Retype nothing but the lines from the start of the material up to and including the line with "Components of NUCLEUS?</span></div>". Pictures don't belong in the copy.

------------------------------

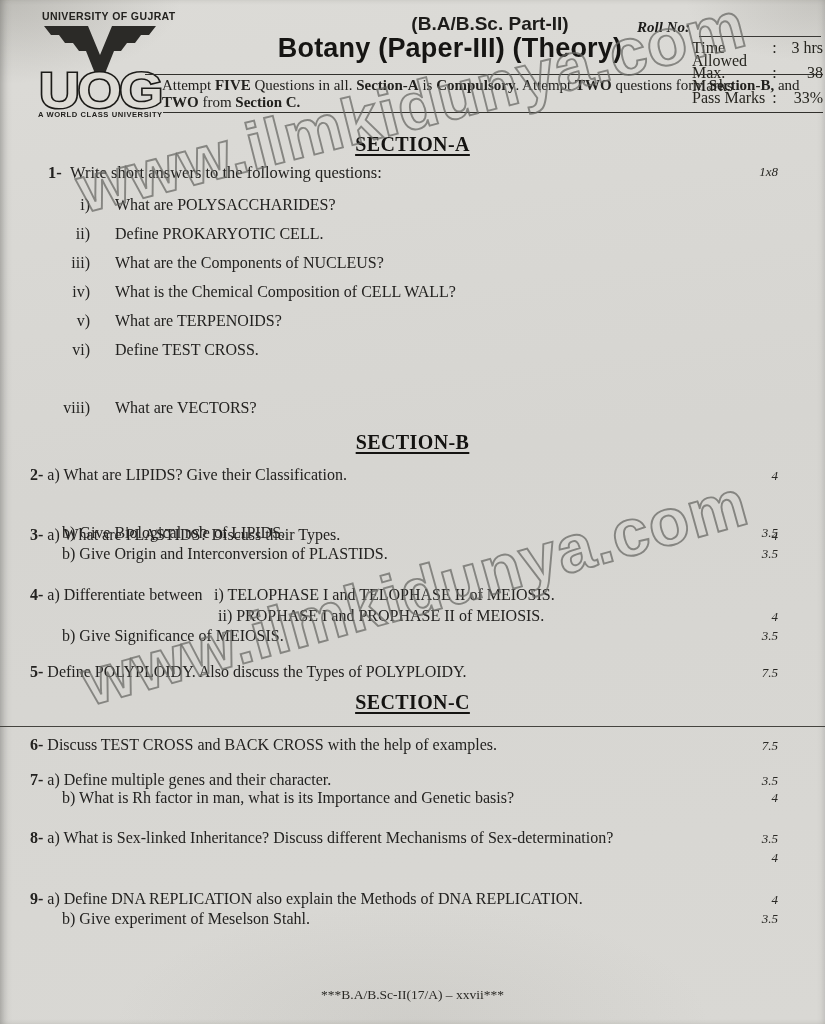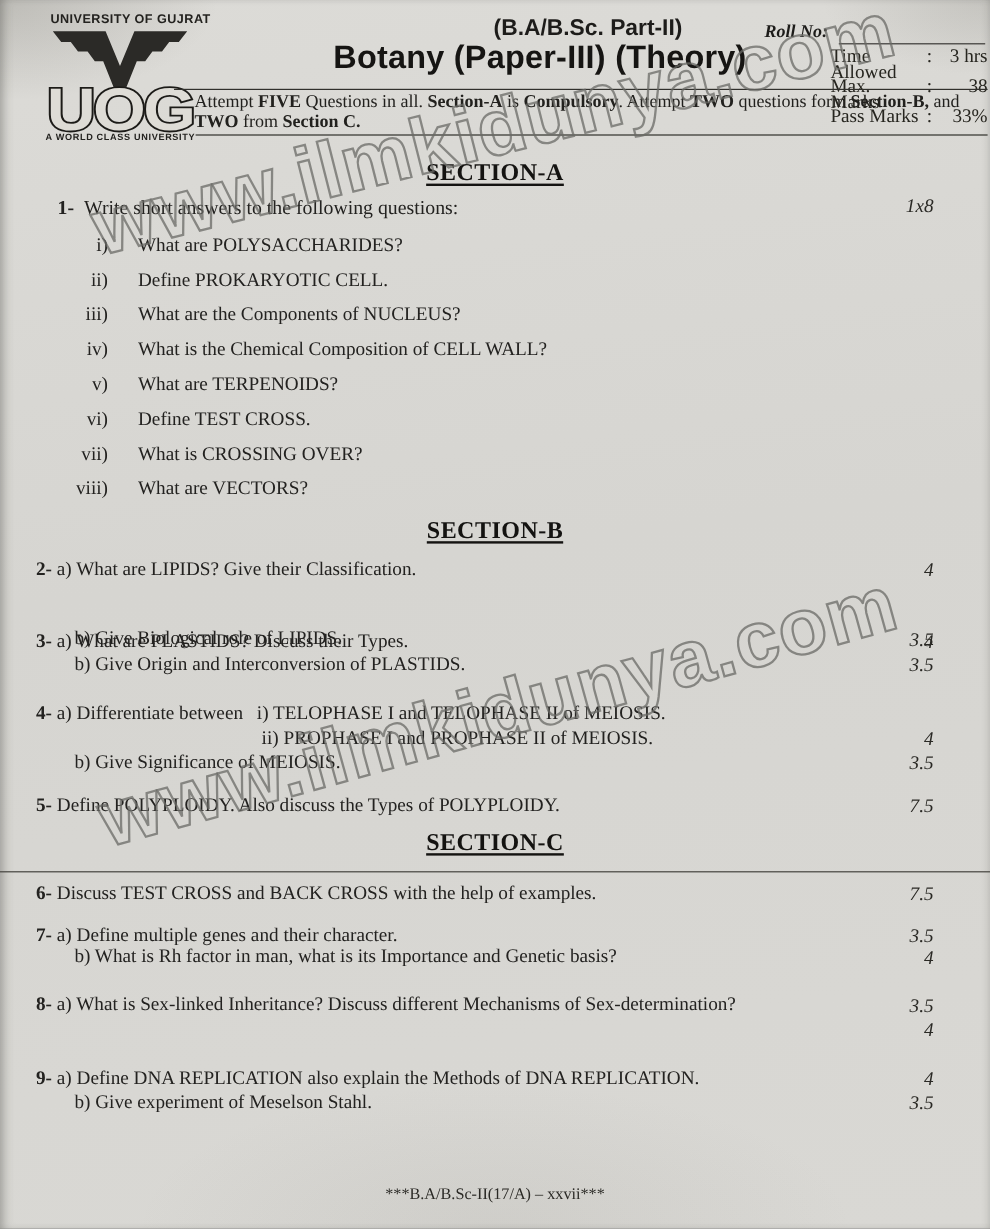--- a/index.html
+++ b/index.html
@@ -31,21 +31,21 @@
   .rule-top{left:145px;top:74px;width:678px;border-top:1.7px solid #31302c;height:0;}
   .rule-bottom{left:163px;top:112px;width:660px;border-top:1.7px solid #31302c;height:0;}
   .instr{left:162px;top:77px;width:665px;font-size:15px;line-height:16.5px;color:#22211e;}
   .sec-title{left:0;width:825px;text-align:center;font-size:20px;font-weight:bold;letter-spacing:.4px;color:#141311;}
   .sec-title span{text-decoration:underline;text-decoration-thickness:2px;text-underline-offset:3px;}
   .row{left:30px;right:47px;font-size:16px;line-height:19px;}
   .row-q1{left:48px;right:47px;font-size:16.5px;}
   .sub{left:50px;font-size:16px;}
   .roman{display:inline-block;width:40px;text-align:right;margin-right:25px;}
   .indent-b{left:62px;right:47px;font-size:16px;}
-  .marks{position:absolute;right:0;top:1px;font-size:16px;font-style:italic;color:#2a2925;}
+  .marks{position:absolute;right:0;top:1px;font-size:13px;font-style:italic;color:#2a2925;}
   .qnum{font-weight:bold;}
   .q4part{position:absolute;left:184px;top:0;white-space:nowrap;}
   .q4part2{position:absolute;left:188px;top:0;white-space:nowrap;}
   .rule-mid{left:0px;top:726px;width:825px;border-top:1.5px solid #45443f;height:0;}
   .footer{left:0;top:943px;width:825px;text-align:center;font-size:13.5px;color:#2a2925;margin-top:44px;}
   .wm-svg{position:absolute;left:0;top:0;pointer-events:none;z-index:5;}
 </style>
 </head>
 <body>
 
@@ -94,21 +94,20 @@
     <span class="qnum">1-</span>&nbsp;&nbsp;<span>Write short answers to the following questions:</span>
     <span class="marks">1x8</span>
   </div>
 
   <div class="abs sub" style="top:196px;"><span class="roman">i)</span><span>What are POLYSACCHARIDES?</span></div>
   <div class="abs sub" style="top:225px;"><span class="roman">ii)</span><span>Define PROKARYOTIC CELL.</span></div>
   <div class="abs sub" style="top:254px;"><span class="roman">iii)</span><span>What are the Components of NUCLEUS?</span></div>
   <div class="abs sub" style="top:283px;"><span class="roman">iv)</span><span>What is the Chemical Composition of CELL WALL?</span></div>
   <div class="abs sub" style="top:312px;"><span class="roman">v)</span><span>What are TERPENOIDS?</span></div>
   <div class="abs sub" style="top:341px;"><span class="roman">vi)</span><span>Define TEST CROSS.</span></div>
-  <div class="abs sub" style="top:370px;"><span class="roman">vii)</span><span>What is CROSSING OVER?</span></div>
   <div class="abs sub" style="top:399px;"><span class="roman">viii)</span><span>What are VECTORS?</span></div>
 
   <div class="abs sec-title" style="top:431px;"><span>SECTION-B</span></div>
 
   <div class="abs row" style="top:465px;">
     <span class="qnum">2-</span> <span>a) What are LIPIDS? Give their Classification.</span>
     <span class="marks">4</span>
   </div>
   <div class="abs indent-b" style="top:485px;margin-top:39px;">
     <span>b) Give Biological role of LIPIDS.</span>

------------------------------

**SOLUTION FOR THIS EXERCISE**
--- a/index.html
+++ b/index.html
@@ -31,21 +31,21 @@
   .rule-top{left:145px;top:74px;width:678px;border-top:1.7px solid #31302c;height:0;}
   .rule-bottom{left:163px;top:112px;width:660px;border-top:1.7px solid #31302c;height:0;}
   .instr{left:162px;top:77px;width:665px;font-size:15px;line-height:16.5px;color:#22211e;}
   .sec-title{left:0;width:825px;text-align:center;font-size:20px;font-weight:bold;letter-spacing:.4px;color:#141311;}
   .sec-title span{text-decoration:underline;text-decoration-thickness:2px;text-underline-offset:3px;}
   .row{left:30px;right:47px;font-size:16px;line-height:19px;}
   .row-q1{left:48px;right:47px;font-size:16.5px;}
   .sub{left:50px;font-size:16px;}
   .roman{display:inline-block;width:40px;text-align:right;margin-right:25px;}
   .indent-b{left:62px;right:47px;font-size:16px;}
-  .marks{position:absolute;right:0;top:1px;font-size:16px;font-style:italic;color:#2a2925;}
+  .marks{position:absolute;right:0;top:1px;font-size:13px;font-style:italic;color:#2a2925;}
   .qnum{font-weight:bold;}
   .q4part{position:absolute;left:184px;top:0;white-space:nowrap;}
   .q4part2{position:absolute;left:188px;top:0;white-space:nowrap;}
   .rule-mid{left:0px;top:726px;width:825px;border-top:1.5px solid #45443f;height:0;}
   .footer{left:0;top:943px;width:825px;text-align:center;font-size:13.5px;color:#2a2925;margin-top:44px;}
   .wm-svg{position:absolute;left:0;top:0;pointer-events:none;z-index:5;}
 </style>
 </head>
 <body>
 
@@ -94,21 +94,20 @@
     <span class="qnum">1-</span>&nbsp;&nbsp;<span>Write short answers to the following questions:</span>
     <span class="marks">1x8</span>
   </div>
 
   <div class="abs sub" style="top:196px;"><span class="roman">i)</span><span>What are POLYSACCHARIDES?</span></div>
   <div class="abs sub" style="top:225px;"><span class="roman">ii)</span><span>Define PROKARYOTIC CELL.</span></div>
   <div class="abs sub" style="top:254px;"><span class="roman">iii)</span><span>What are the Components of NUCLEUS?</span></div>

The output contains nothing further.